• What you have to do:
For the data below, give again exactly the lines from the one containing "conditions, and logos/images." through the one containing "- Run ./mvnw", both ends included, and no others.
[Start of Attachment]
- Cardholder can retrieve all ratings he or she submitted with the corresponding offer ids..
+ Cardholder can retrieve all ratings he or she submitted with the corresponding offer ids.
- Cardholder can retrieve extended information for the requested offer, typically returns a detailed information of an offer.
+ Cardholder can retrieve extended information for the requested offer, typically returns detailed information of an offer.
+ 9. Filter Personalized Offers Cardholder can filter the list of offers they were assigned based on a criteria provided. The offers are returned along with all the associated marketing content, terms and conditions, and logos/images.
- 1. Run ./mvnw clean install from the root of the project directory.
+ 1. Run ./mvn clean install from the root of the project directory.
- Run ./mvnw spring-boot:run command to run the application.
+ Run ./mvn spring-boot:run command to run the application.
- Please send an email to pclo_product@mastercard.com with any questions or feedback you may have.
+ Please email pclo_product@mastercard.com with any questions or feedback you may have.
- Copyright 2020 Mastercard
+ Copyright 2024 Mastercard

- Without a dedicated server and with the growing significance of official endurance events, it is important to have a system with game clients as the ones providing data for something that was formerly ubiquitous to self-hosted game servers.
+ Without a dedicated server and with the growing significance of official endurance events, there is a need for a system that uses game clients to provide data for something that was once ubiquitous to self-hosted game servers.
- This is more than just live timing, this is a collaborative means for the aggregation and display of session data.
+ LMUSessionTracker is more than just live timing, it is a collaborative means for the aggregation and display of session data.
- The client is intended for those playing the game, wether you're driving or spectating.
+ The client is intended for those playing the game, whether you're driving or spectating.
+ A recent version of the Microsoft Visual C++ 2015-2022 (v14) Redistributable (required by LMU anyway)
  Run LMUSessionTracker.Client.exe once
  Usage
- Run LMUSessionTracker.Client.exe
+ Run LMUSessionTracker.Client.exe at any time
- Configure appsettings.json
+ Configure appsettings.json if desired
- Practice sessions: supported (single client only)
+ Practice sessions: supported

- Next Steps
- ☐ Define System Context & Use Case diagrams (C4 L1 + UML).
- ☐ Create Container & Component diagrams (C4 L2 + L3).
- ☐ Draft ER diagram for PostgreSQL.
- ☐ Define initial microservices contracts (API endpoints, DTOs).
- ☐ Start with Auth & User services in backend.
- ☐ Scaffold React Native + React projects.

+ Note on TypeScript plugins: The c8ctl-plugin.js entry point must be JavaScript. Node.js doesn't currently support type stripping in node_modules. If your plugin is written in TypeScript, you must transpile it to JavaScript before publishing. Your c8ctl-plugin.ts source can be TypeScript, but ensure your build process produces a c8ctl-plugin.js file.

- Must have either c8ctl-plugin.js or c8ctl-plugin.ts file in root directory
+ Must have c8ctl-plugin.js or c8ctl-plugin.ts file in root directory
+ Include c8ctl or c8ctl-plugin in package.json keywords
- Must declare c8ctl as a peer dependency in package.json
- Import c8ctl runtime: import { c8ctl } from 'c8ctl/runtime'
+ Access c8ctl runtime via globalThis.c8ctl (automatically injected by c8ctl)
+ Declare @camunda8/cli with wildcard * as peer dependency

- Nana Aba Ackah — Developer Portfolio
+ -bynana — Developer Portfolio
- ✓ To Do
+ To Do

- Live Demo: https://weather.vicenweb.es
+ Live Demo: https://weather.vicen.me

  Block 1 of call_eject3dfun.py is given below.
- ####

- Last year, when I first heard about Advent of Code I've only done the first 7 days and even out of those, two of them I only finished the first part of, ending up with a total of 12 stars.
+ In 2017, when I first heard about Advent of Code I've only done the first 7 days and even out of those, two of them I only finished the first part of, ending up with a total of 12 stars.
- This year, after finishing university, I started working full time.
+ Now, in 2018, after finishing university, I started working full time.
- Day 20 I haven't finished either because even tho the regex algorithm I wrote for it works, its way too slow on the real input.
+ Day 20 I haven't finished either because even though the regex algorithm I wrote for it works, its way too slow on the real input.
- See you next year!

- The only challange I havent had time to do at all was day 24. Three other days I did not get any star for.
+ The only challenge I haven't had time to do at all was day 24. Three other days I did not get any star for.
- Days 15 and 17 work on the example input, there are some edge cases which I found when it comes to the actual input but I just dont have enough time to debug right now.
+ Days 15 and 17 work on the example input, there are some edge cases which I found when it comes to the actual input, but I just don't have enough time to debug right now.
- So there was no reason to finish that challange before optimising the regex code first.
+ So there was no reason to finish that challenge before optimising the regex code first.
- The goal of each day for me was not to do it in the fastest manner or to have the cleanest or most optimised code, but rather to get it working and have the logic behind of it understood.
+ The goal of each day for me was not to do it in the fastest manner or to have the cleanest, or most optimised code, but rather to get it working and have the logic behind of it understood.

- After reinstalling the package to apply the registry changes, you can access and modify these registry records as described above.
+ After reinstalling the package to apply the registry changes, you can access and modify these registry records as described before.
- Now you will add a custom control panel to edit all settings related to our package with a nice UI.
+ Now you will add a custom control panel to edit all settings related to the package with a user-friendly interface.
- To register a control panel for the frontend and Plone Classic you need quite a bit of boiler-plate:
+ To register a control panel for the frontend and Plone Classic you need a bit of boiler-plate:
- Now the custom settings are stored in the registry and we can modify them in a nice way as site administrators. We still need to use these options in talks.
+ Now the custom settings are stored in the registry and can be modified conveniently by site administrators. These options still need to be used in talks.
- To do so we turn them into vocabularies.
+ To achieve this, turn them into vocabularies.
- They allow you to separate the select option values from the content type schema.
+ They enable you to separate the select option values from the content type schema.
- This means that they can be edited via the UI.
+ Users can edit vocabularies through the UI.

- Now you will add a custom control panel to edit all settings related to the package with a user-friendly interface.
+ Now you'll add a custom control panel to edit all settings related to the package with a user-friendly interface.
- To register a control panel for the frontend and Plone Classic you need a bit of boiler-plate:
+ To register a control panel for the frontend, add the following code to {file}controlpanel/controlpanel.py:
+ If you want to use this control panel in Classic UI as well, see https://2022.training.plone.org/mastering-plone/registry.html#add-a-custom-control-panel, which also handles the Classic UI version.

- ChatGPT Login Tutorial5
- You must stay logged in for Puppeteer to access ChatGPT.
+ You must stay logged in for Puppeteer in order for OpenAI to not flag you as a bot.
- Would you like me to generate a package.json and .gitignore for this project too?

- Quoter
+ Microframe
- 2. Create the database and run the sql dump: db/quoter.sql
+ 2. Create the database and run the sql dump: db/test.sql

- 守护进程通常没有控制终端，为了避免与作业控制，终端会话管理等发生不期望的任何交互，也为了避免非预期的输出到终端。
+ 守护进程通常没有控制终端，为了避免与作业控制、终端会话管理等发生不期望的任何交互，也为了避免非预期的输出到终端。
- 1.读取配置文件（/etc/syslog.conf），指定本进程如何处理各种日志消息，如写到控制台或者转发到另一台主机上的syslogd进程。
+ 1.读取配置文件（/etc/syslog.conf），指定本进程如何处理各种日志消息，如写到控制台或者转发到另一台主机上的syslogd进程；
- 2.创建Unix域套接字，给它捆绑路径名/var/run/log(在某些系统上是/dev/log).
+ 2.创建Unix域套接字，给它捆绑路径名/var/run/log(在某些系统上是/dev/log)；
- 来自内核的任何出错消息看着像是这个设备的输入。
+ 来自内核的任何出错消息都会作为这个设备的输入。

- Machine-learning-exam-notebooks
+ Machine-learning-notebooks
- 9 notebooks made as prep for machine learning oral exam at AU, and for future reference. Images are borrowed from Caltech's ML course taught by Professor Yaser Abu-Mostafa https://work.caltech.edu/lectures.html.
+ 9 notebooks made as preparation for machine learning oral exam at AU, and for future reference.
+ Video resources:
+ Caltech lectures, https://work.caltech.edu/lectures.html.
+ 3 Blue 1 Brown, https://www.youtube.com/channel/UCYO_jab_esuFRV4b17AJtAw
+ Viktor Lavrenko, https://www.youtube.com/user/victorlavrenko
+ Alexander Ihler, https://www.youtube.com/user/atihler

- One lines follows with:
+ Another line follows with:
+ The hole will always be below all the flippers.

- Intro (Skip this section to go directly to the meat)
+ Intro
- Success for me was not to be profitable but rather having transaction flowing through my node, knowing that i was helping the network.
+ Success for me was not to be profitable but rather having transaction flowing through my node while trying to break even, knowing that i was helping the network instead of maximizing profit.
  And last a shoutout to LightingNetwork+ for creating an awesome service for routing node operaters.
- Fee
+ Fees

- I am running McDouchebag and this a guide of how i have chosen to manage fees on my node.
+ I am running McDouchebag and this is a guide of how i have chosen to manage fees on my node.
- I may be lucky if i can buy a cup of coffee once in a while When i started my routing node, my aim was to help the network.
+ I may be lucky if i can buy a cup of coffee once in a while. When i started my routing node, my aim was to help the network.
[End of Attachment]
• Result of the task:
+ 9. Filter Personalized Offers Cardholder can filter the list of offers they were assigned based on a criteria provided. The offers are returned along with all the associated marketing content, terms and conditions, and logos/images.
- 1. Run ./mvnw clean install from the root of the project directory.
+ 1. Run ./mvn clean install from the root of the project directory.
- Run ./mvnw spring-boot:run command to run the application.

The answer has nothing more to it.